> [Instructions to follow]: From the data below, return all lines holding the string "size".
------------------------------
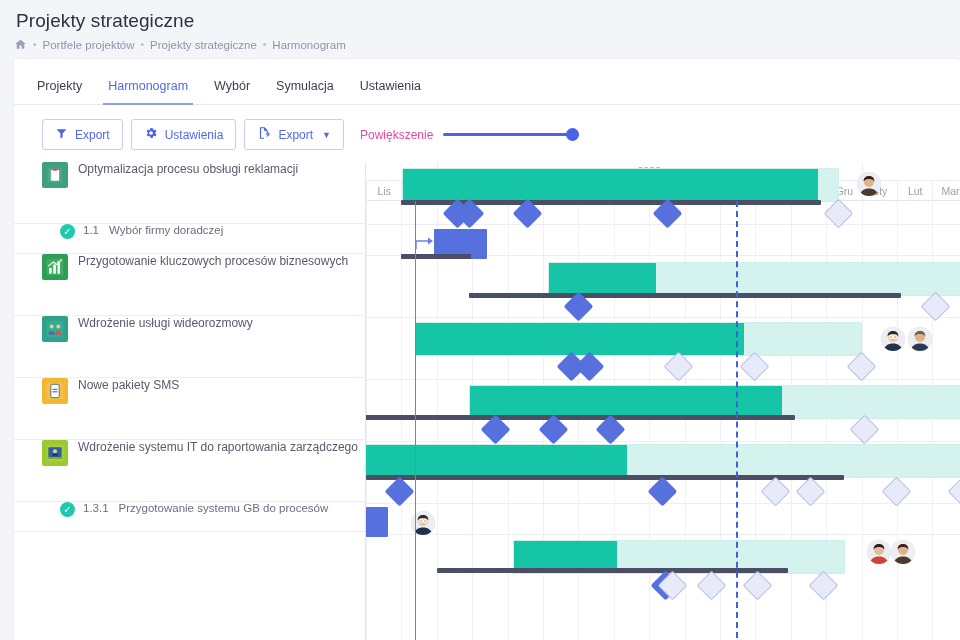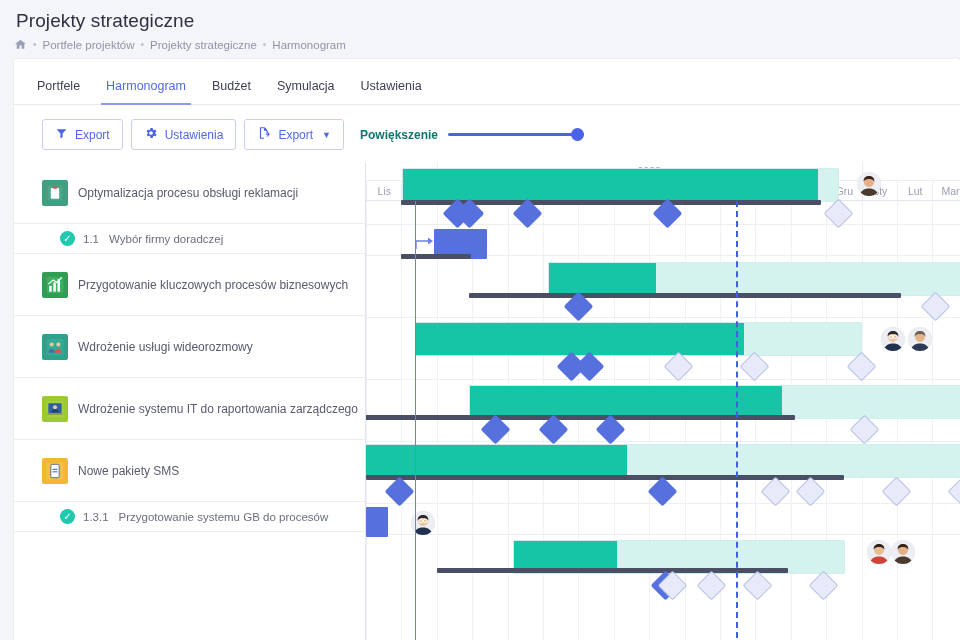--- a/index.html
+++ b/index.html
@@ -190,7 +190,7 @@
 <div id="card">
 
   <div id="tabs">
-    <div class="tab">Portfele</div>
+    <div class="tab">Projekty</div>
     <div class="tab active">Harmonogram</div>
     <div class="tab">Budżet</div>
     <div class="tab">Symulacja</div>

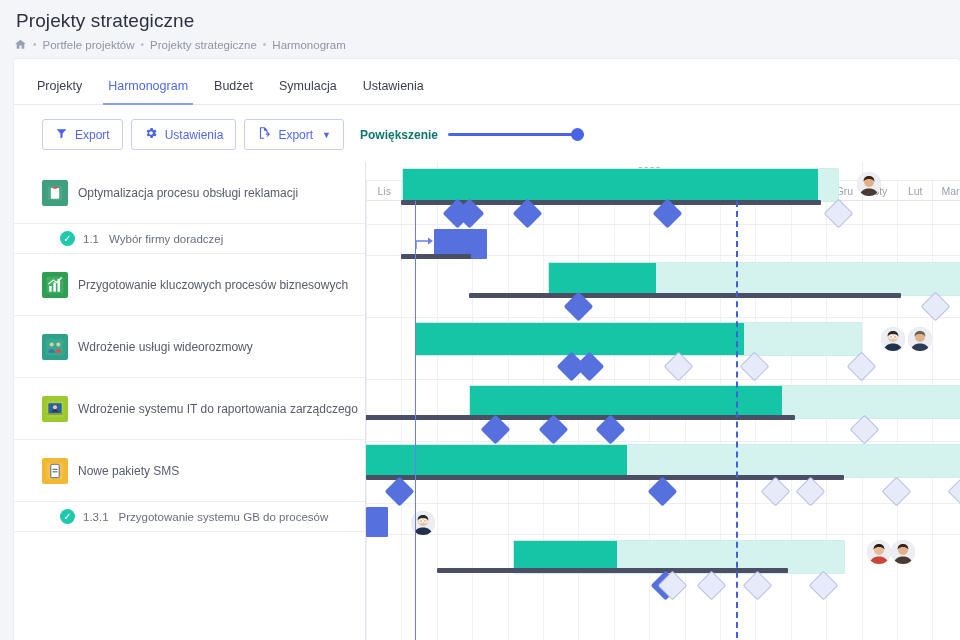--- a/index.html
+++ b/index.html
@@ -192,7 +192,7 @@
   <div id="tabs">
     <div class="tab">Projekty</div>
     <div class="tab active">Harmonogram</div>
-    <div class="tab">Budżet</div>
+    <div class="tab">Wybór</div>
     <div class="tab">Symulacja</div>
     <div class="tab">Ustawienia</div>
   </div>

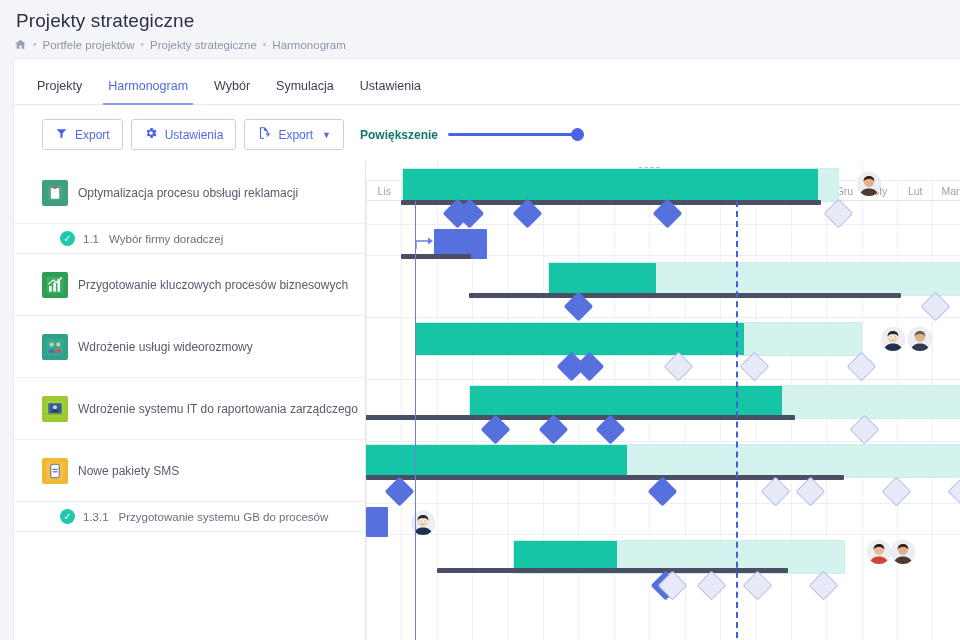--- a/index.html
+++ b/index.html
@@ -68,7 +68,7 @@
   .tbtn .lbl { color: #5169e8; }
   .tbtn .caret { font-size: 9px; color: #5169e8; margin-left: 2px; }
   #zoom-wrap { display: flex; align-items: center; gap: 10px; margin-left: 8px; }
-  #zoom-label { font-size: 12px; color: #0f766e; font-weight: bold; }
+  #zoom-label { font-size: 12px; color: #ec4899; }
   #zoom-slider {
     position: relative; width: 136px; height: 14px;
     display: flex; align-items: center; cursor: pointer;

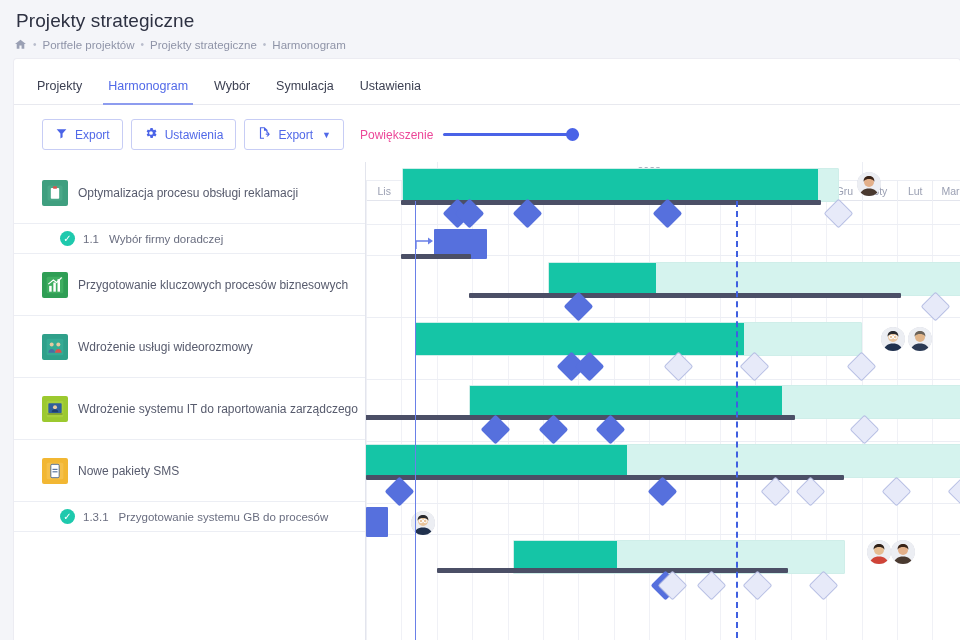--- a/index.html
+++ b/index.html
@@ -93,7 +93,7 @@
     border-bottom: 1px solid #e3e5ed;
   }
   .name-row {
-    display: flex; align-items: center; padding-left: 28px;
+    display: flex; padding-left: 28px;
     border-bottom: 1px solid #eceef4; gap: 10px;
   }
   .name-row.task { height: 62px; }

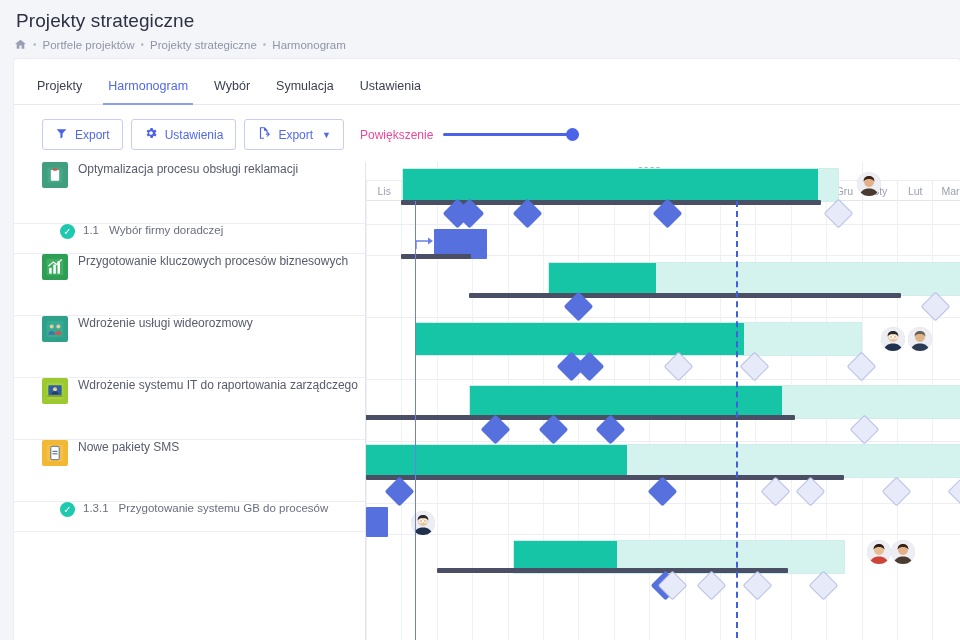--- a/index.html
+++ b/index.html
@@ -281,6 +281,17 @@
       </div>
 
       <div class="name-row task">
+        <span class="row-icon" style="background:#f2b733;">
+          <svg width="20" height="20" viewBox="0 0 24 24">
+              <rect x="2" y="2" width="20" height="20" rx="2" fill="#f5c04a"></rect>
+              <rect x="7" y="4" width="10" height="16" rx="1.5" fill="#fff" stroke="#3b5b8c" stroke-width="1"></rect>
+              <path d="M9 10h6M9 13h6" stroke="#3b5b8c" stroke-width="1.2"></path>
+            </svg>
+        </span>
+        <span class="row-label">Nowe pakiety SMS</span>
+      </div>
+
+      <div class="name-row task">
         <span class="row-icon" style="background:#9cc92f;">
           <svg width="20" height="20" viewBox="0 0 24 24">
               <rect x="2" y="2" width="20" height="20" rx="2" fill="#a7d03c"></rect>
@@ -291,17 +302,6 @@
             </svg>
         </span>
         <span class="row-label">Wdrożenie systemu IT do raportowania zarządczego</span>
-      </div>
-
-      <div class="name-row task">
-        <span class="row-icon" style="background:#f2b733;">
-          <svg width="20" height="20" viewBox="0 0 24 24">
-              <rect x="2" y="2" width="20" height="20" rx="2" fill="#f5c04a"></rect>
-              <rect x="7" y="4" width="10" height="16" rx="1.5" fill="#fff" stroke="#3b5b8c" stroke-width="1"></rect>
-              <path d="M9 10h6M9 13h6" stroke="#3b5b8c" stroke-width="1.2"></path>
-            </svg>
-        </span>
-        <span class="row-label">Nowe pakiety SMS</span>
       </div>
 
       <div class="name-row sub">

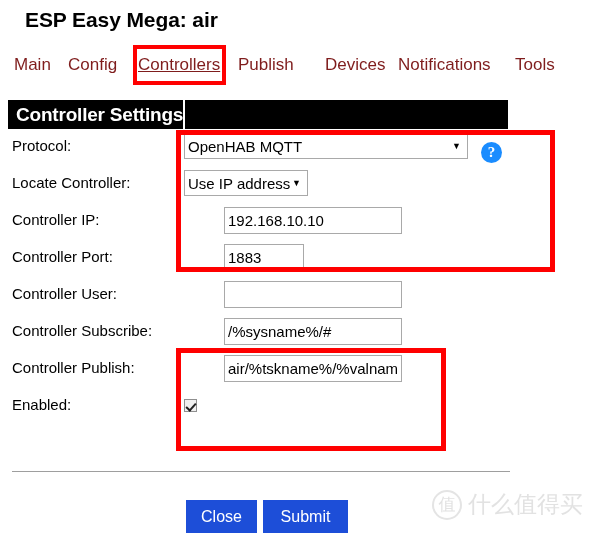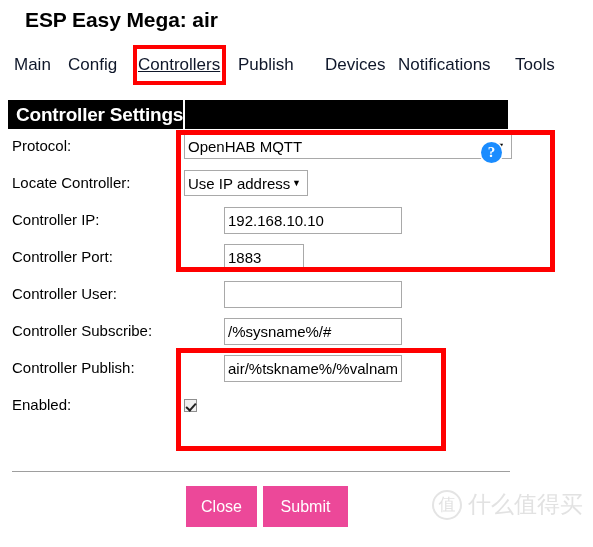--- a/index.html
+++ b/index.html
@@ -41,7 +41,7 @@
     position: absolute;
     top: 0px;
     font-size: 17px;
-    color: #0f172a;
+    color: #7f1d1d;
     text-decoration: none;
     white-space: nowrap;
     line-height: 22px;

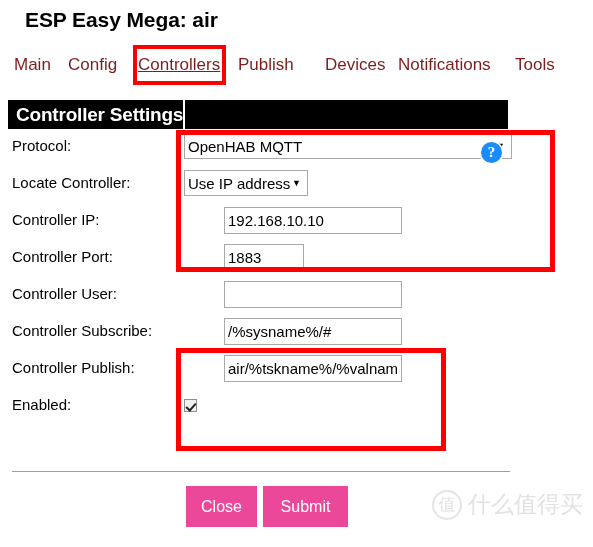--- a/index.html
+++ b/index.html
@@ -162,7 +162,7 @@
     pointer-events: none;
     line-height: 1;
   }
-  select.sel.protocol { width: 328px; }
+  select.sel.protocol { width: 284px; }
   select.sel.locate   { width: 124px; }
 
   

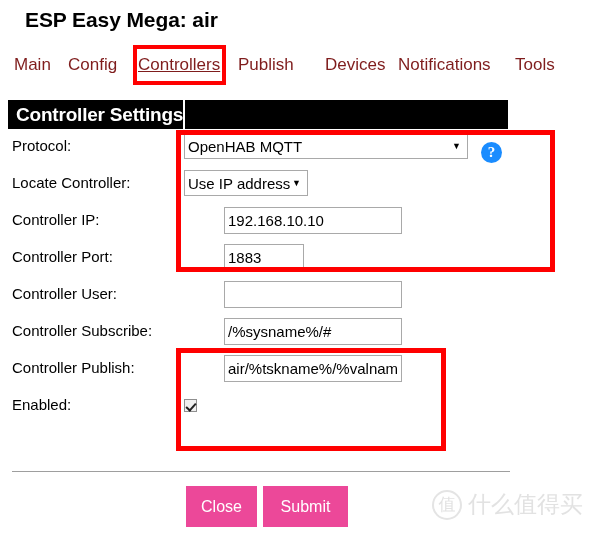--- a/index.html
+++ b/index.html
@@ -234,9 +234,9 @@
   }
   .btn {
     position: absolute;
-    top: 486px;
-    height: 41px;
-    background: #ec4899;
+    top: 500px;
+    height: 33px;
+    background: #1d4ed8;
     color: #ffffff;
     border: none;
     font-family: "Liberation Sans", sans-serif;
------------------------------
> [Your solution]:
   .tbtn .caret { font-size: 9px; color: #5169e8; margin-left: 2px; }
-  #zoom-label { font-size: 12px; color: #0f766e; font-weight: bold; }
+  #zoom-label { font-size: 12px; color: #ec4899; }
     font-size: 17px;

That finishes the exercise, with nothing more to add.